Early employment has offered a variety of opportunities, and the money and knowledge earned has certainly made my life more enjoyable.  Allowing (not forcing) your child to have a job should make your life easier too, as every parent wants their kids out of the house.  If you get the sense that a job would do your child good, warm them up to the idea and hope they find something they love.  To give you a better idea of what jobs are available, I’ve listed my elaborate work history below.

  • 1989: Fruit Stand Cashier –  When I was five years old, the customers were amazed that I could multiply the weight of the item by it’s price per pound.  With my rosy cheeks and curly blond hair, I was a big-tip machine!
  • 1991: Golf Ball Re-Seller – My father worked as superintendent of a golf course for 20 or so years and one of my favorite jobs growing up was gathering stray golf balls on the course, throwing them in a big garbage bag, lugging them home, cleaning them and getting the ready for sale.  Then my dad and  I would leave Saturday mornings around 4:30, go to the local convenient store to grab a hot chocolate and he would sit me at the tee box of hole #3.  (A notorious water hole).  I would sell the good balls 2 for $1 and the bad balls 5 for $1.  Best job I ever had.
  • 1993: Mowing Lawns and Landscaping – My family also had a nice side venture named “Ground Control” were we would landscape.  This was my most hated job because I would waste a weekend raking up grass clippings at the local Mazda dealership.
  • 1997: Did Somebody Say McDonald’s? –  Worked my way from the lobby, to cashier, to drive-thru to shift manager.  Started when I was 13 and finished up when I was 18 with the only gap in work history coming when I started college.  Made a few dollars over minimum wage throughout but enjoyed that job too.  Nothing better than being responsible for a restaurant when you’re 17 years old.  Hardest job I’ve ever had.
  • 1999: Marshalls Stock Room – The only job I’ve had on this list less than a year, one summer I signed up to clean Marshalls before opening and to unload the truck in the early afternoon.  Again making just over minimum wage, this job stunk too.
  • 2002 – 2005: Intramural and Athletics Supervisor – Last but not least, I attained two jobs while in college, both in the athletics department.  Sports have always been a passion of mine and these jobs were fun because I was able to spend time outside doing something I love.  Good times.

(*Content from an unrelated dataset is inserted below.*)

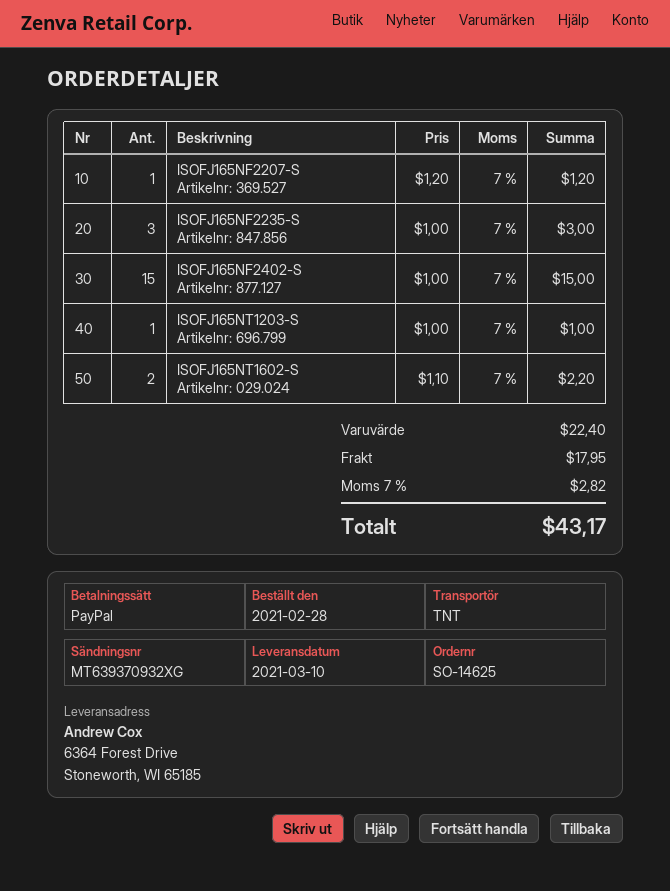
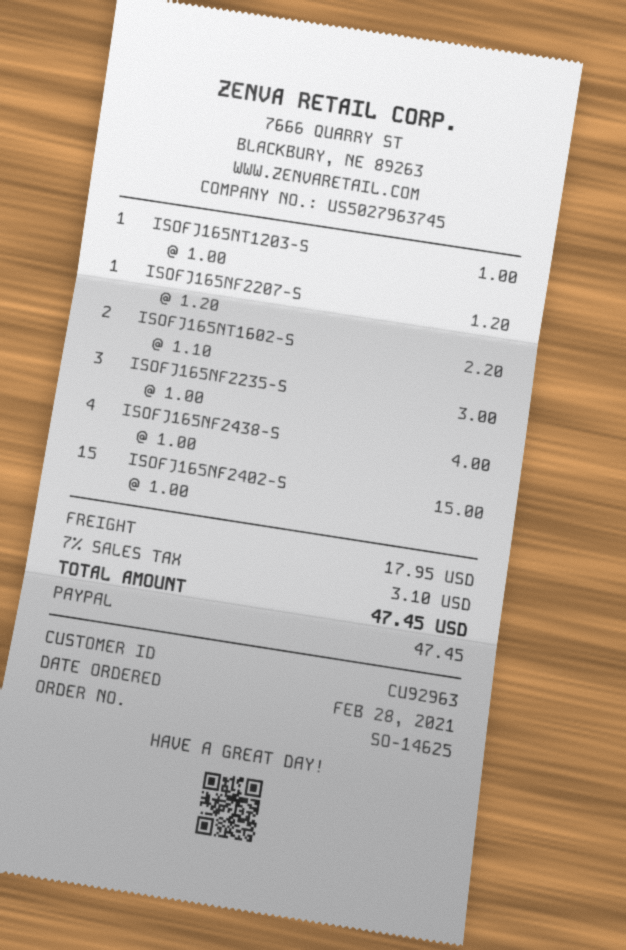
ISOFJ165NF2438-S: none -> 4 x 1.00 = 4.00
tax: 7% = 2.82 -> 7% = 3.10
total: 43.17 -> 47.45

If you need more help in finding jobs that teenagers can accomplish, check out our list of 10 high paying jobs for high school students.

Topics: Personal Finance

5 Responses to “Kids With Jobs = Kids With Futures”

  1. Rich with SFP

    I’m a big believer in kids under high school age learning the value of the dollar by working around the house to earn an allowance or working for themselves (i.e. paper route, mowing lawns, etc.) and high schoolers working for themselves or at actual jobs. A kid needs to enjoy being a kid but they also need to learn the value of the dollar and what it takes to earn dollars at an early age! Thanks for your insight.

  2. My first job was when I was 15. I was a personal assistant at a mortgage company. Like you said, when you’re a kid earning money, you take more responsibility with it. It builds you resume, gets money in your pocket, provides you with multiple skill sets early on. Of course, it shouldn’t be a full time thing, but a part time gig can definitely prepare kids for a great future.

  3. I have been working since I was legally old enough to work. My parents stopped buying me things a long time ago. When I turned 16 they said the free ride was over and if I wanted anything I’d have to go out and get a job myself. At the time I was a little pissed off that all of my friends had cell phones and if I wanted one I had to go out and get a job, but now I thank them, because I truly know how much an item is worth.